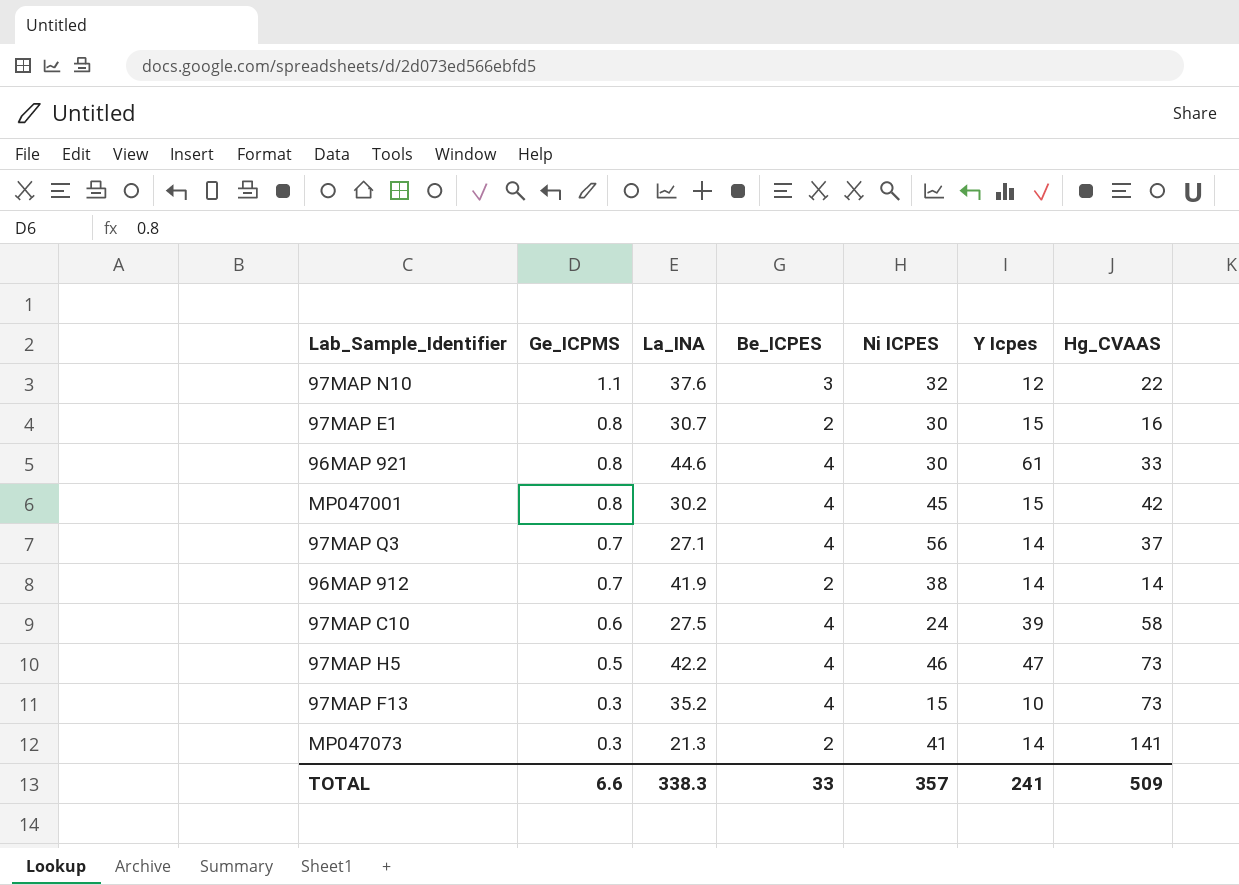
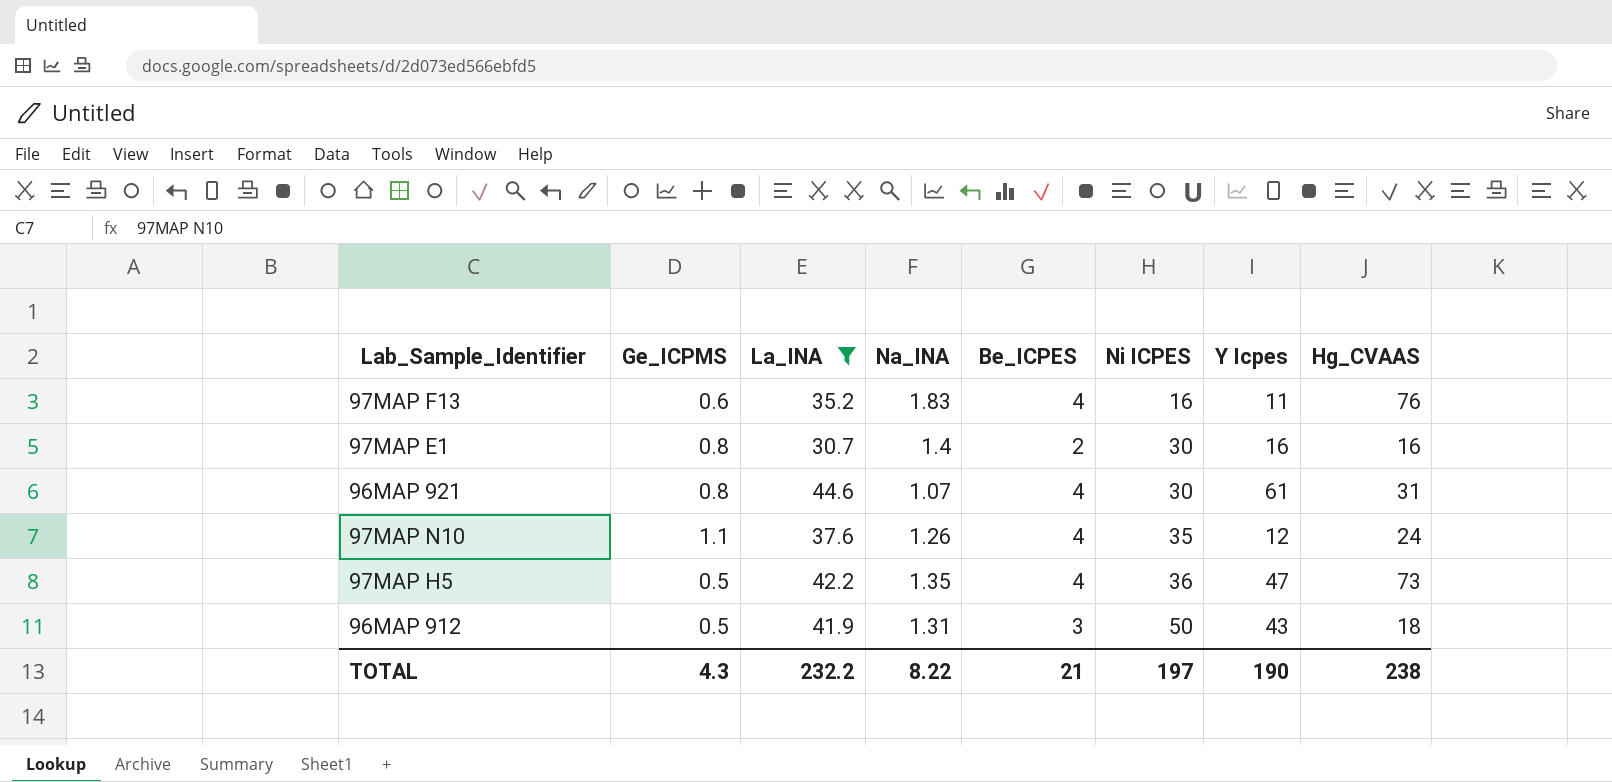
filter: none -> La_INA >= 30.7
row order: Ge_ICPMS descending -> Ni ICPES ascending
column Na_INA | position: none -> 4
97MAP F13 | Ge_ICPMS: 0.3 -> 0.6
97MAP F13 | Ni ICPES: 15 -> 16
97MAP F13 | Y Icpes: 10 -> 11
97MAP F13 | Hg_CVAAS: 73 -> 76
97MAP E1 | Y Icpes: 15 -> 16
96MAP 921 | Hg_CVAAS: 33 -> 31
97MAP N10 | Be_ICPES: 3 -> 4
97MAP N10 | Ni ICPES: 32 -> 35
97MAP N10 | Hg_CVAAS: 22 -> 24
97MAP H5 | Ni ICPES: 46 -> 36
96MAP 912 | Ge_ICPMS: 0.7 -> 0.5
96MAP 912 | Be_ICPES: 2 -> 3
96MAP 912 | Ni ICPES: 38 -> 50
96MAP 912 | Y Icpes: 14 -> 43
96MAP 912 | Hg_CVAAS: 14 -> 18
TOTAL | Ge_ICPMS: 6.6 -> 4.3
TOTAL | La_INA: 338.3 -> 232.2
TOTAL | Be_ICPES: 33 -> 21
TOTAL | Ni ICPES: 357 -> 197
TOTAL | Y Icpes: 241 -> 190
TOTAL | Hg_CVAAS: 509 -> 238

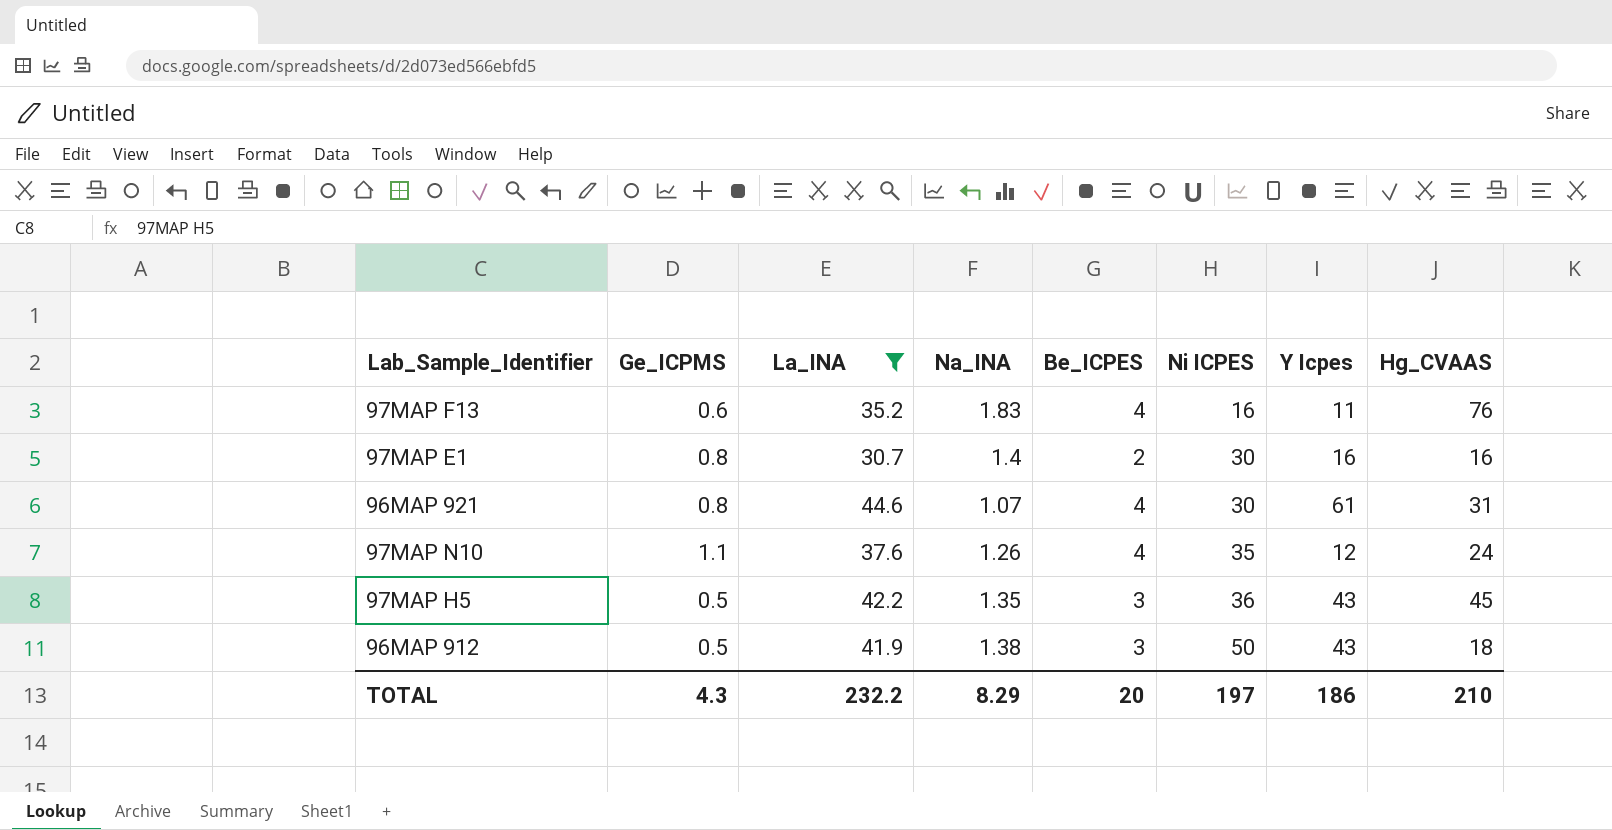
97MAP H5 | Be_ICPES: 4 -> 3
97MAP H5 | Y Icpes: 47 -> 43
97MAP H5 | Hg_CVAAS: 73 -> 45
96MAP 912 | Na_INA: 1.31 -> 1.38
TOTAL | Na_INA: 8.22 -> 8.29
TOTAL | Be_ICPES: 21 -> 20
TOTAL | Y Icpes: 190 -> 186
TOTAL | Hg_CVAAS: 238 -> 210

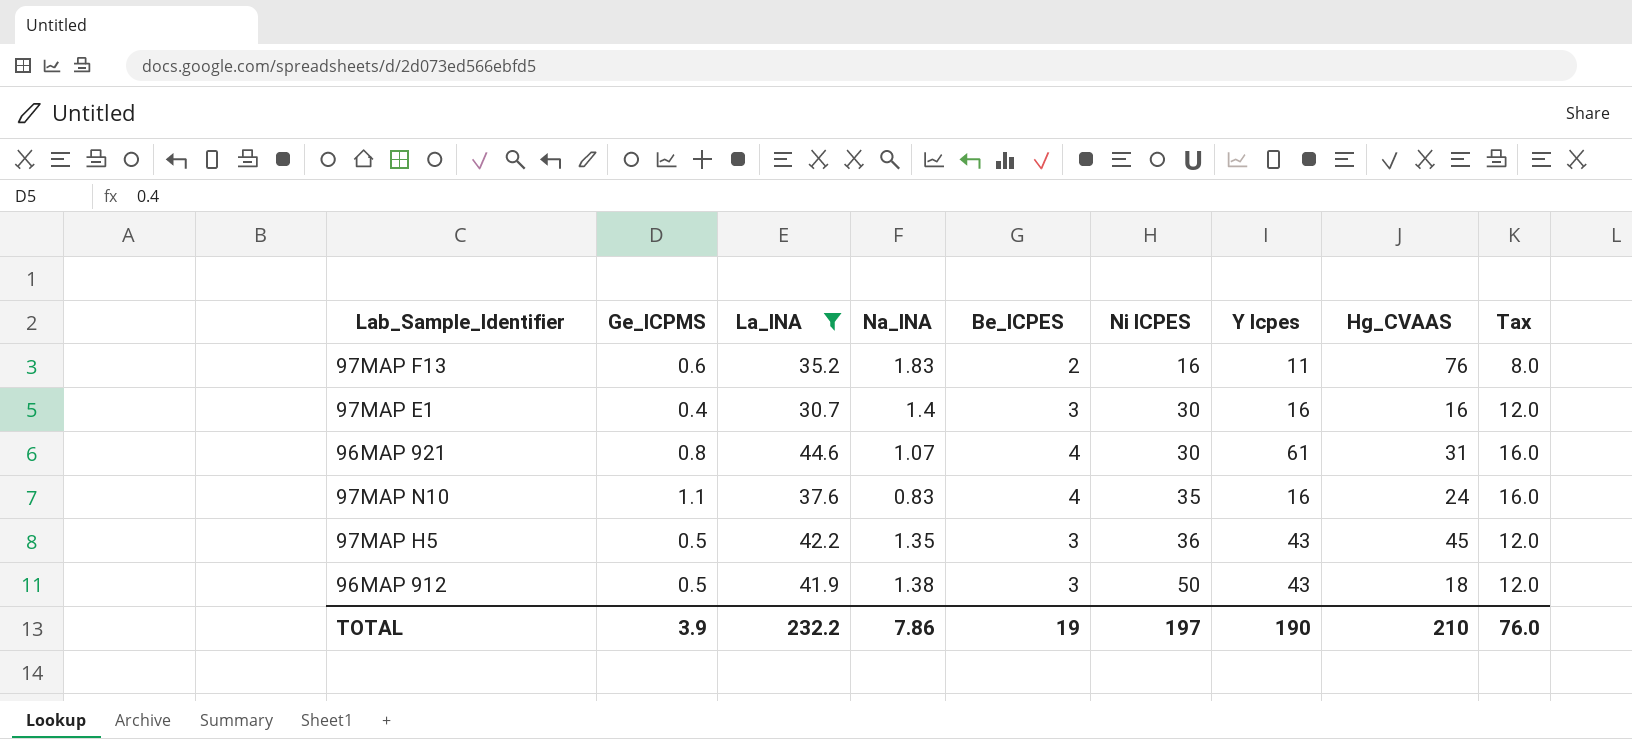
column Tax | formula: none -> [Be_ICPES] * 4
97MAP F13 | Be_ICPES: 4 -> 2
97MAP E1 | Ge_ICPMS: 0.8 -> 0.4
97MAP E1 | Be_ICPES: 2 -> 3
97MAP N10 | Na_INA: 1.26 -> 0.83
97MAP N10 | Y Icpes: 12 -> 16
TOTAL | Ge_ICPMS: 4.3 -> 3.9
TOTAL | Na_INA: 8.29 -> 7.86
TOTAL | Be_ICPES: 20 -> 19
TOTAL | Y Icpes: 186 -> 190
####
Problem description> All lines in the data above from the one with "97MAP F13 | Ni ICPES: 15 -> 16" through the one with "97MAP H5 | Ni ICPES: 46 -> 36" must be repeated exactly, and no others.

Answer space>
97MAP F13 | Ni ICPES: 15 -> 16
97MAP F13 | Y Icpes: 10 -> 11
97MAP F13 | Hg_CVAAS: 73 -> 76
97MAP E1 | Y Icpes: 15 -> 16
96MAP 921 | Hg_CVAAS: 33 -> 31
97MAP N10 | Be_ICPES: 3 -> 4
97MAP N10 | Ni ICPES: 32 -> 35
97MAP N10 | Hg_CVAAS: 22 -> 24
97MAP H5 | Ni ICPES: 46 -> 36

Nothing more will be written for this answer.